Known Issues and Workarounds – May 2024 upgrade

As part of the May 2024 CSF4 upgrade the Operating System was upgraded from CentOS 7.9 to Red Hat Enterprise Linux 9.3. As a result, there’s a possibility certain pieces of software will require re-installing, or perhaps additional modulefiles will need to be loaded in your jobscript.

We list below known problems and work-arounds discovered so far.

Your own testing of your jobs will help us. If you discover any such things in your own jobs, please do let us know!

How to report an issue

If you would like to report a problem with a piece of software following the May 2024 upgrade, please do ONE of the following (no need to do both).

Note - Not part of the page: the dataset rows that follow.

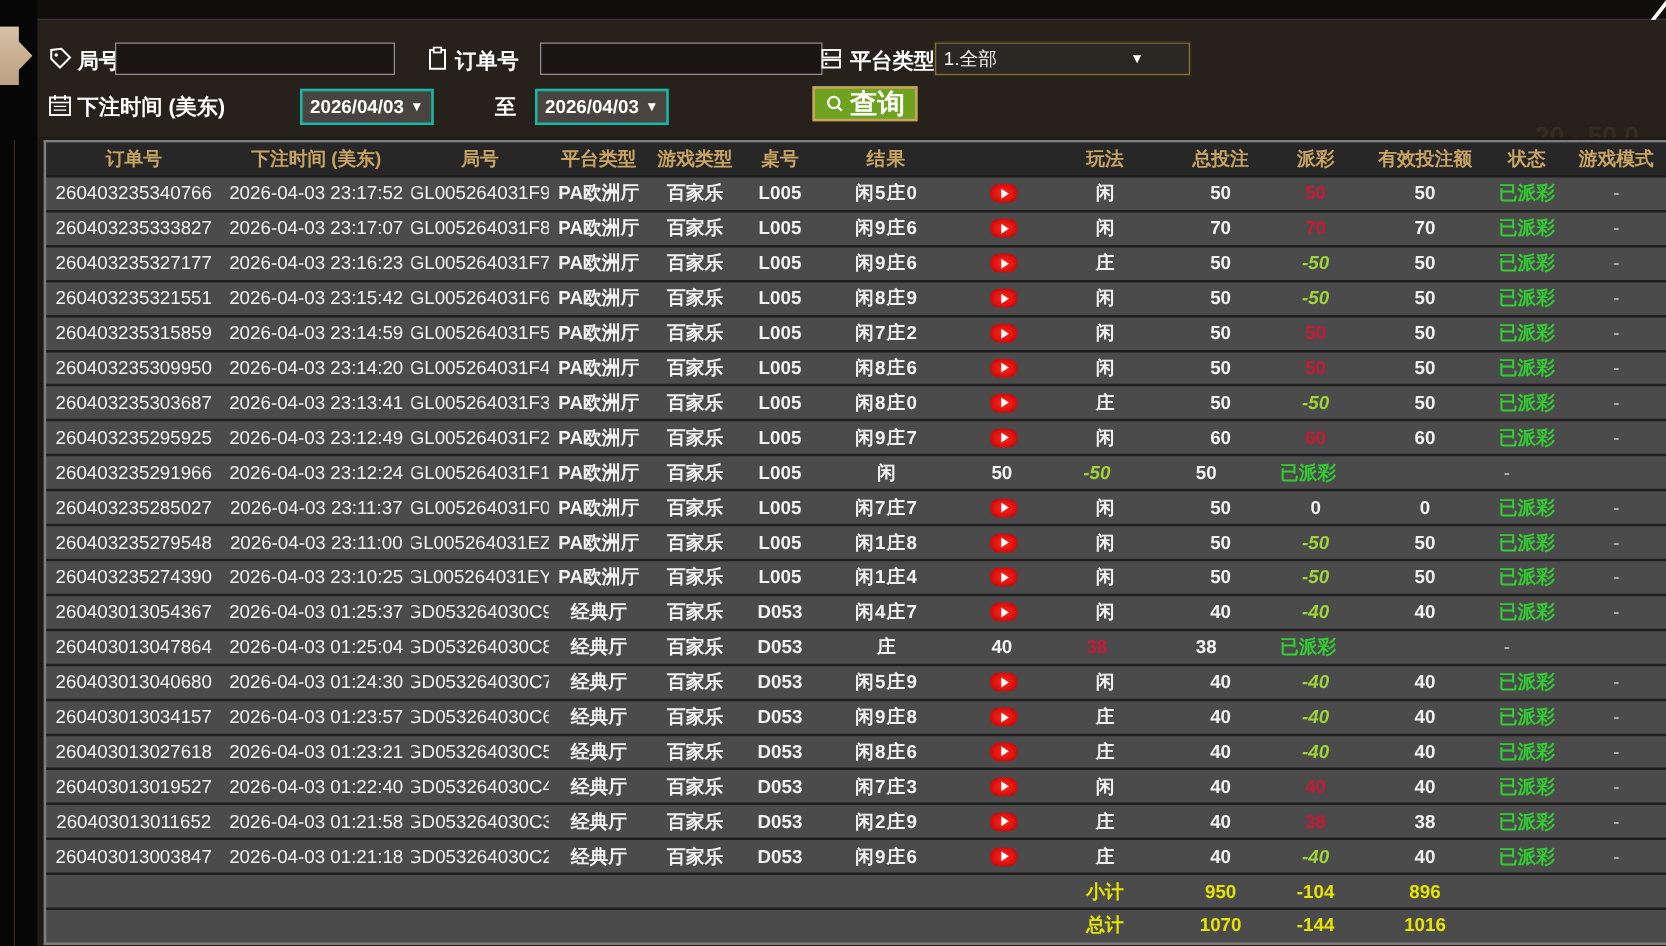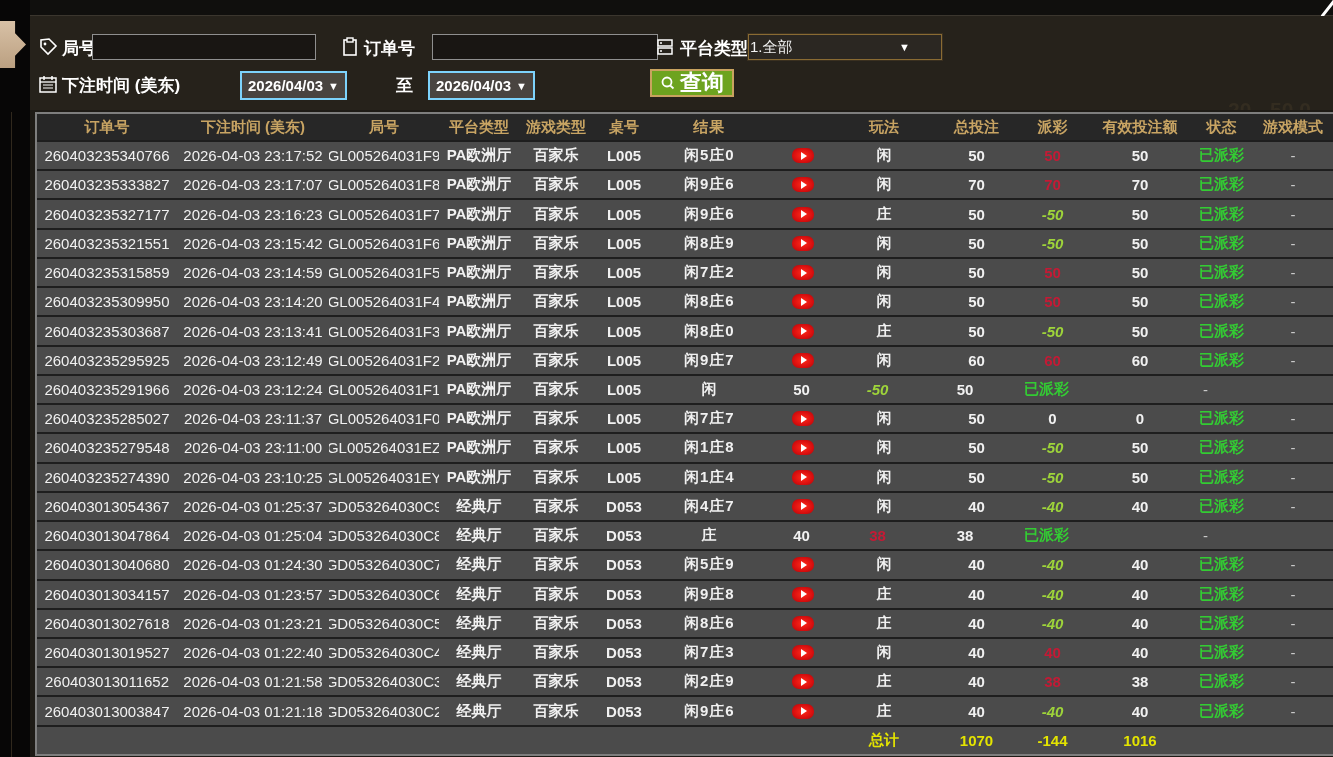--- a/index.html
+++ b/index.html
@@ -34,7 +34,7 @@
   .date-btn .chev{font-size:11px;}
   .select-box{position:absolute;height:24px;background:#2b2722;border:1px solid #8a6b33;
     outline:1px solid #3a3020;color:#f2f2f2;font-size:15px;display:flex;align-items:center;
-    padding:0 1px;cursor:pointer;}
+    padding:0 6px;cursor:pointer;}
   .select-box .sel-val{flex:1;}
   .select-box .chev{font-size:11px;color:#fff;margin-right:30px;}
   .query-btn{position:absolute;height:28px;background:#6da31f;border:2px solid #c9a35f;

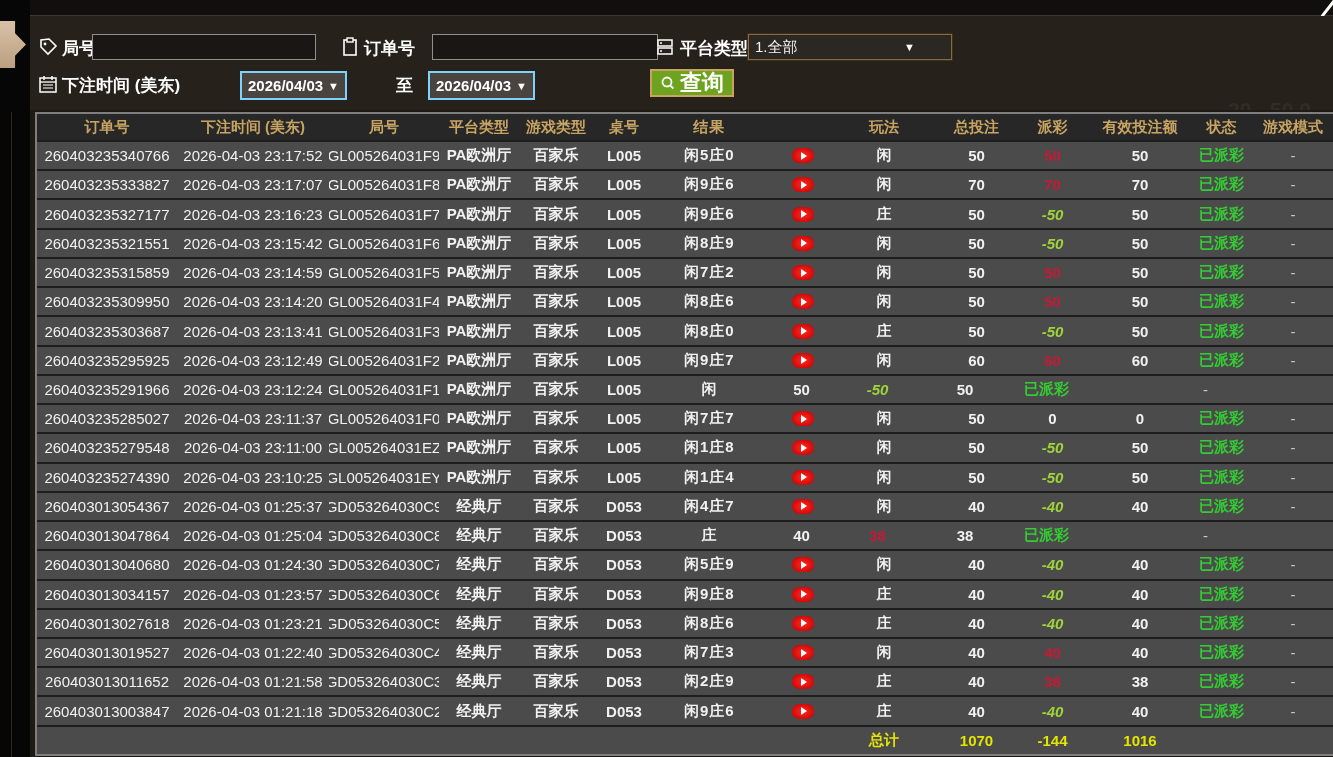--- a/index.html
+++ b/index.html
@@ -28,7 +28,7 @@
   .f-icon svg{display:block;}
   .txt-input{position:absolute;height:24px;background:#191613;border:1px solid #8f8f8f;
     color:#eee;font-size:15px;padding:0 6px;outline:none;}
-  .date-btn{position:absolute;height:25px;background:#494440;border:2px solid #7dd3fc;
+  .date-btn{position:absolute;height:25px;background:#494440;border:2px solid #14b8a6;
     color:#fff;font-weight:bold;font-size:15px;display:flex;align-items:center;
     justify-content:center;gap:5px;cursor:pointer;}
   .date-btn .chev{font-size:11px;}

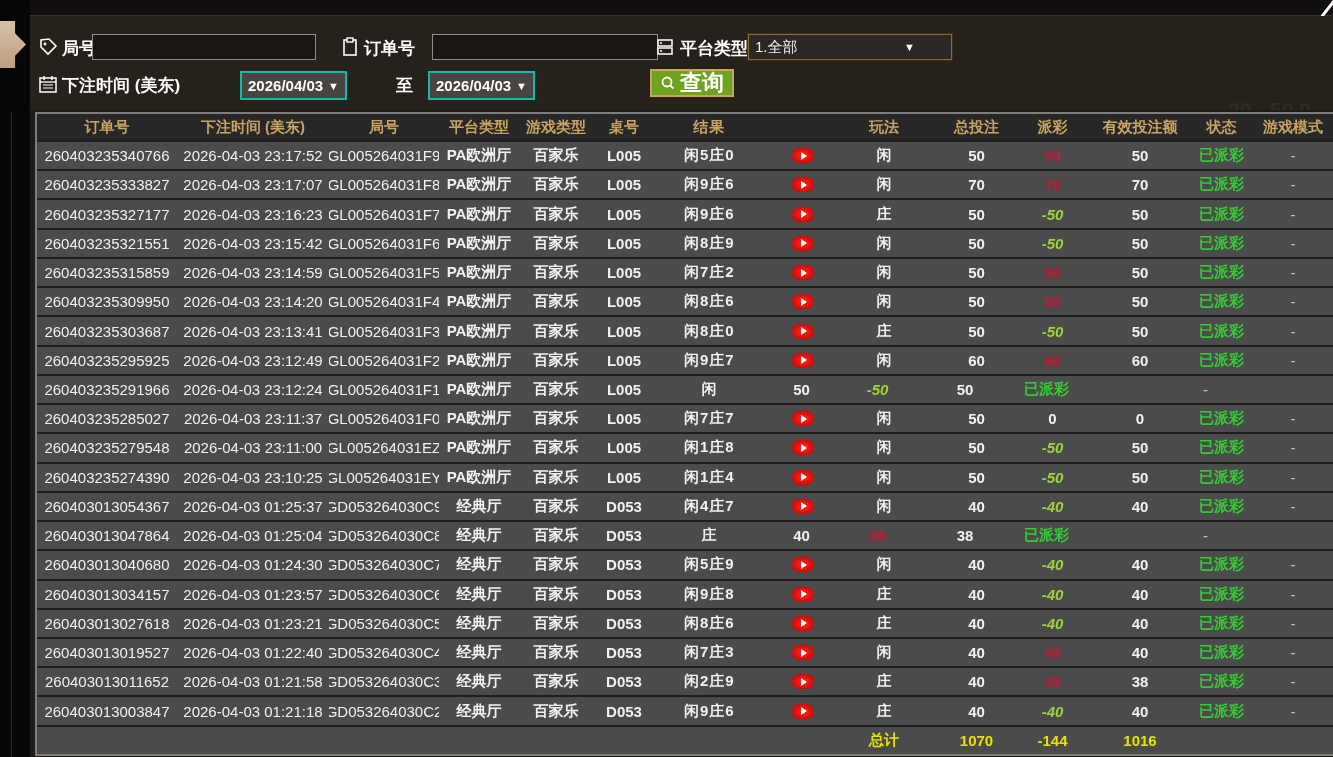--- a/index.html
+++ b/index.html
@@ -567,6 +567,21 @@
           <div class="cell c4"></div>
           <div class="cell c5"></div>
           <div class="cell c6"></div>
+          <div class="cell c7">小计</div>
+          <div class="cell c8">950</div>
+          <div class="cell c9">-104</div>
+          <div class="cell c10">896</div>
+          <div class="cell c11"></div>
+          <div class="cell c12"></div>
+        </div>
+        <div class="trow foot">
+          <div class="cell c0"></div>
+          <div class="cell c1"></div>
+          <div class="cell c2"></div>
+          <div class="cell c3"></div>
+          <div class="cell c4"></div>
+          <div class="cell c5"></div>
+          <div class="cell c6"></div>
           <div class="cell c7">总计</div>
           <div class="cell c8">1070</div>
           <div class="cell c9">-144</div>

  1. Fill out the following request form and do include the following.
    • Request Type = Request access to /install software on HPC/HTC
    • System in Use = CSF4
    • Software (name & version) = Name of Software inc. Version
    • Additional Information = In the body of text please outline the error, be sure to include any error messages, location of job scripts, relevant locations/directories, etc.

    OR

  2. Send and  email its-ri-team@manchester.ac.uk. In the subject line please include the the following,
    • Subject – CSF4 – Software May2024 upgrade – nameOfSoftware + version.
    • Email body – In the body of text please outline the error, be sure to include any error messages, location of job scripts, relevant locations, etc.

Known Issues and Workarounds

sbatch: error: Batch job submission failed: Node count specification invalid

If you submit a multinode job using:

#!/bin/bash --login
#SBATCH -p multinode
#SBATCH -n 80            # 80 cores in total = 2 x 40-core compute nodes
module load ......
mpirun -n $SLURM_NTASKS someapp.exe

######## THIS JOB WILL BE REJECTED #########

When you submit the job you will see an error:

sbatch myjobscript
sbatch: error: Batch job submission failed: Node count specification invalid

The solution is to ALSO specify the number of nodes:

#!/bin/bash --login
#SBATCH -p multinode
#SBATCH -N 2             # 2 nodes 
#SBATCH -n 80            # 80 cores in total = 2 x 40-core compute nodes
module load ......
mpirun -n $SLURM_NTASKS someapp.exe

######## THIS JOB WILL BE ACCEPTED #########

We are looking in to this behaviour change in SLURM.

version `XZ_5.2′ not found

flatpak: /opt/software/RI/apps/XZ/5.2.5-GCCcore-10.3.0/lib/liblzma.so.5: version `XZ_5.2' not found (required by /lib64/libarchive.so.13)
flatpak: /opt/software/RI/apps/XZ/5.2.5-GCCcore-10.3.0/lib/liblzma.so.5: version `XZ_5.2' not found (required by /lib64/librpmio.so.9)

Known applications affected: GROMACS

Solution: Please load the following module file in any job scripts that report the above error.

module load xz/5.2.5-gcccore-10.3.0

Job email notifications not working

When adding lines such as the following to your jobscript, you won’t actually receive any email:

#SBATCH --mail-type=ALL
#SBATCH --mail-user=firstname.lastname@manchester.ac.uk

There is no workaround – we will address this issue next week.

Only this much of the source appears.